:: PROBLEM DESCRIPTION ::
Within the records that follow, find every line containing the string "Return". Copy those lines.

# # # # #

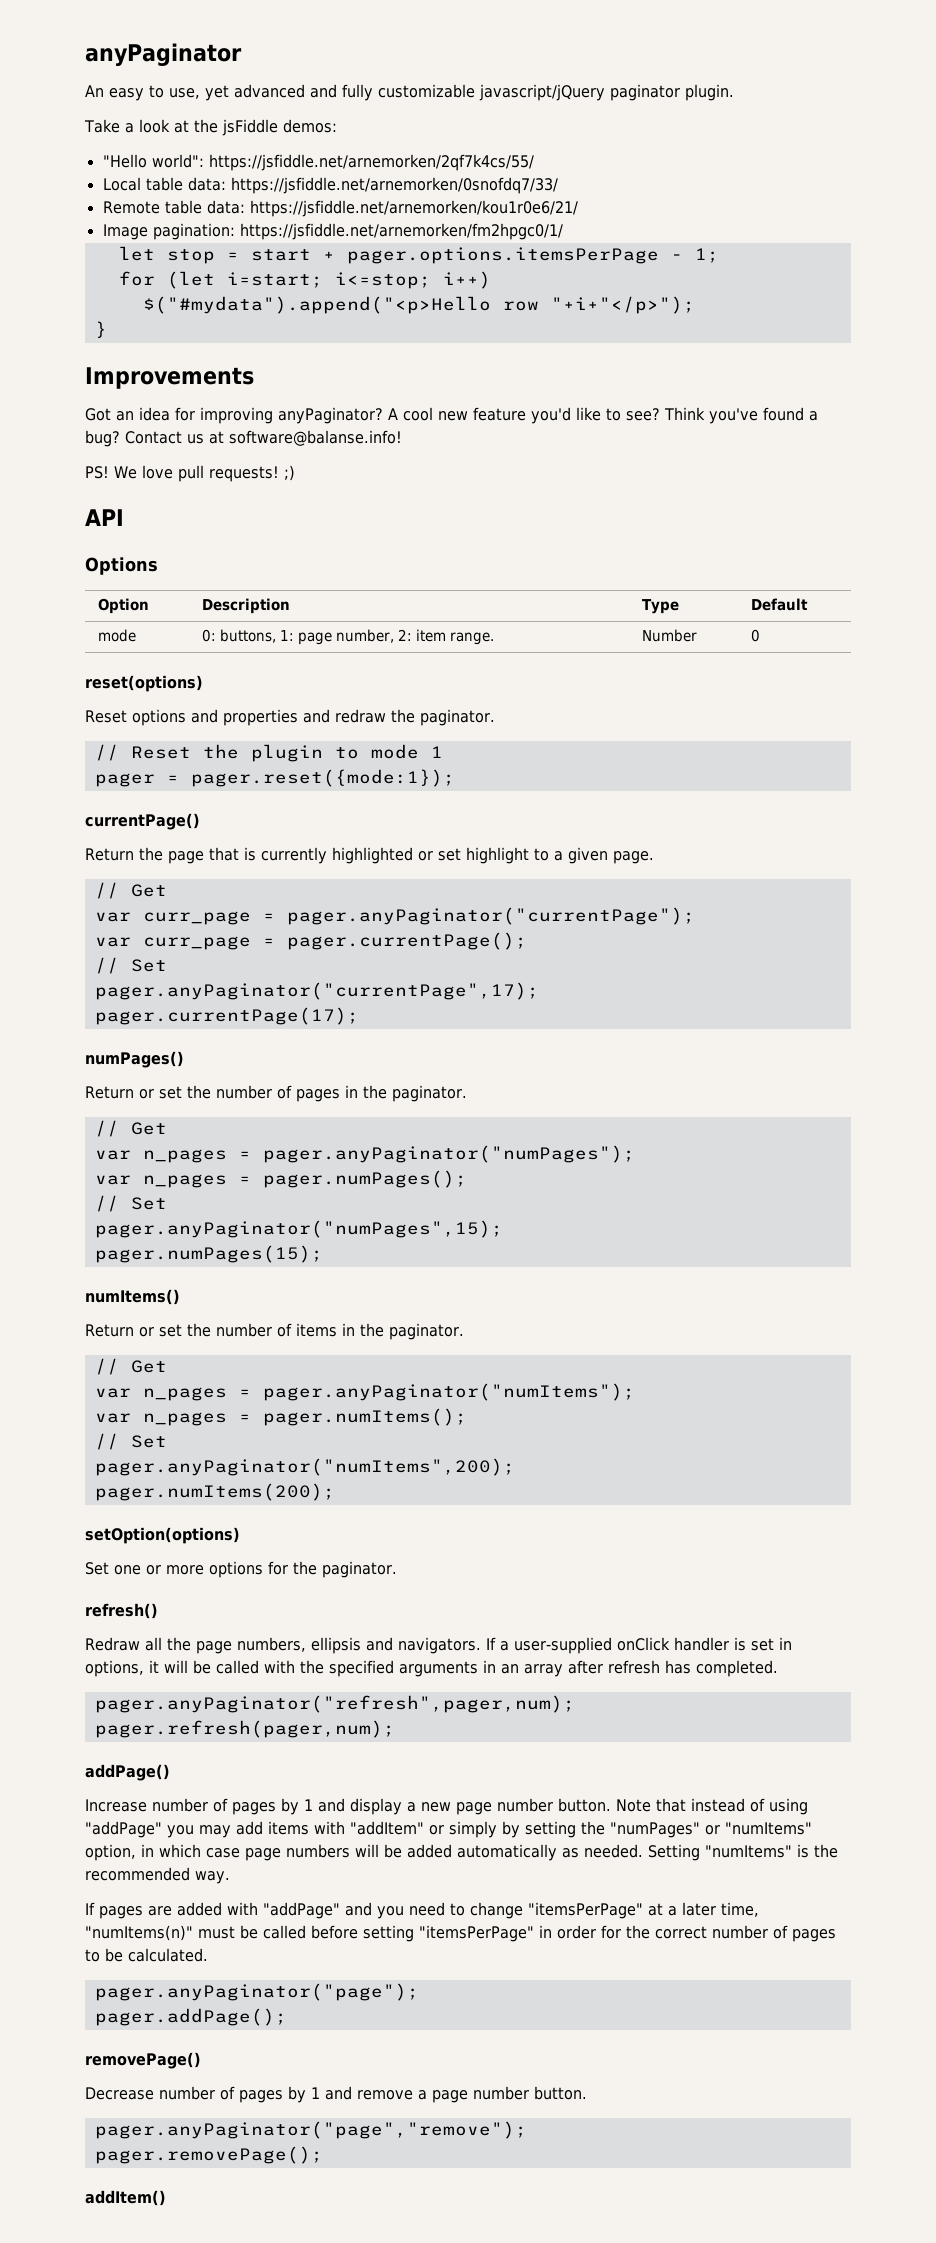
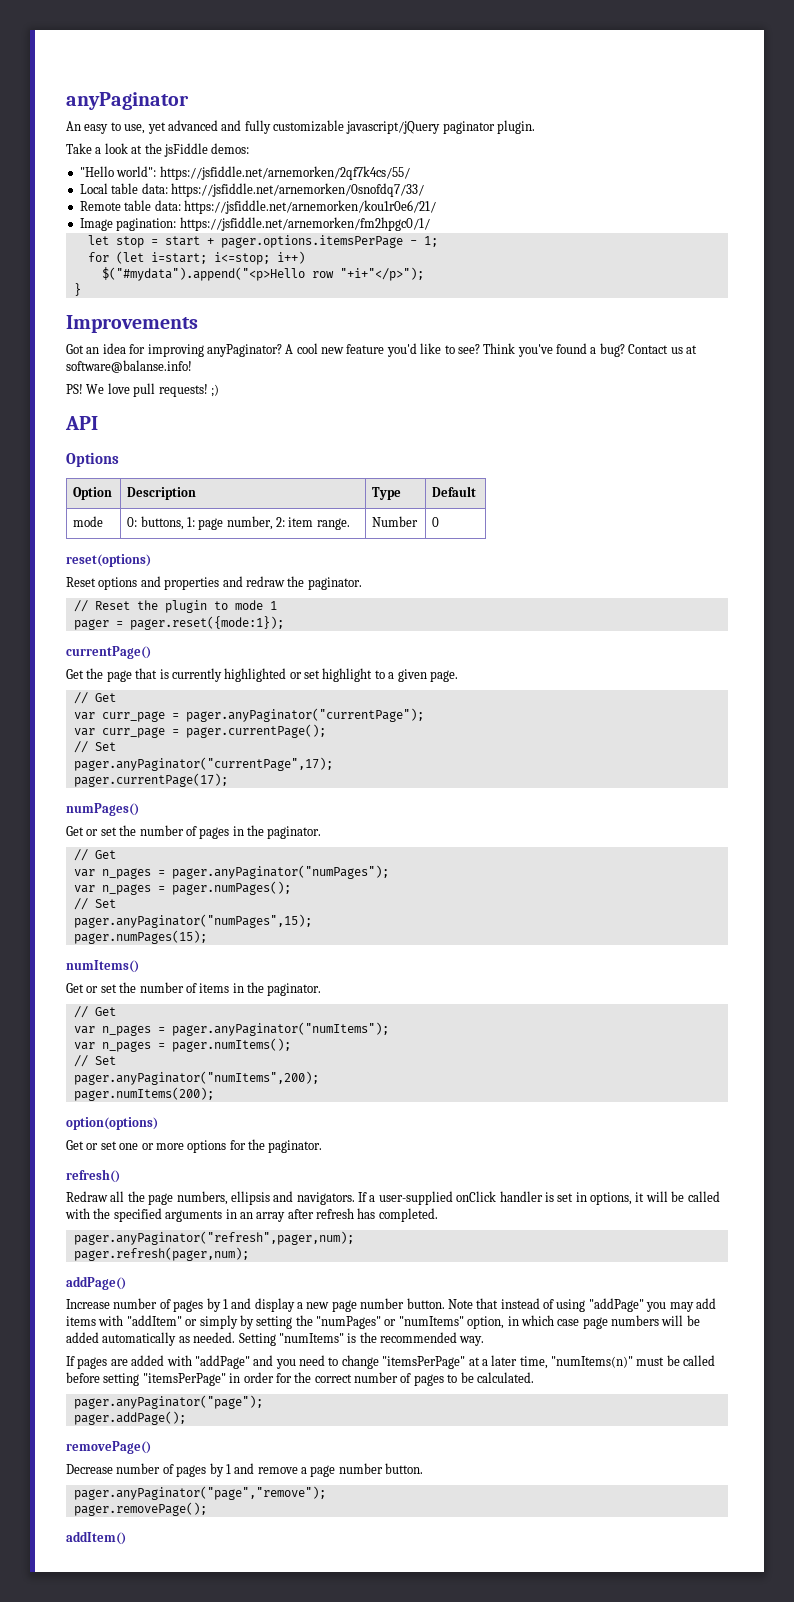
[85,848,134,861] Return -> [66,669,84,679] Get
[85,1086,134,1099] Return -> [66,826,84,836] Get
[85,1324,134,1337] Return -> [66,983,84,993] Get
[85,1527,240,1544] [85,1562,109,1575] setOption(options) // Set -> [66,1117,158,1130] [66,1140,117,1150] option(options) // Get or set

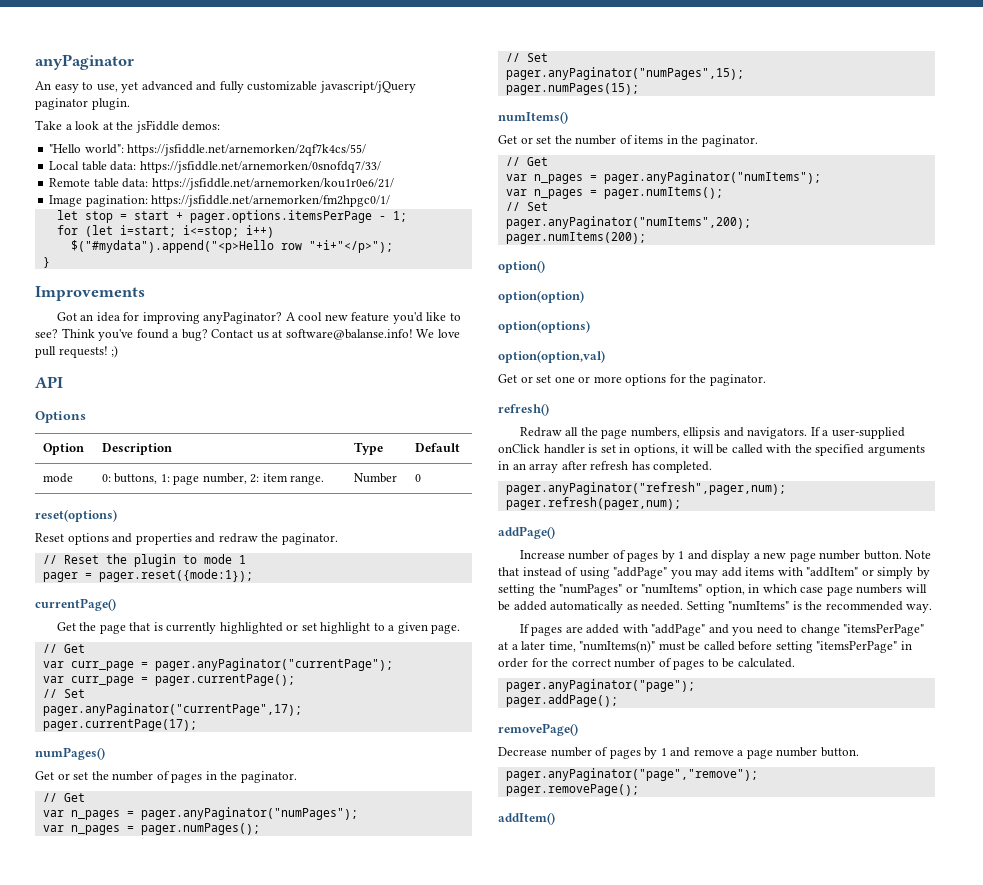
[66,384,83,394] // PS! -> (413, 334) none
(214, 1094) none -> [498,260,545,273] [498,290,584,303] // option() // option(option)
(158, 1123) none -> [498,350,605,363] // option(option,val)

# # # # #

:: REPLY ::
[85,848,134,861] Return -> [66,669,84,679] Get
[85,1086,134,1099] Return -> [66,826,84,836] Get
[85,1324,134,1337] Return -> [66,983,84,993] Get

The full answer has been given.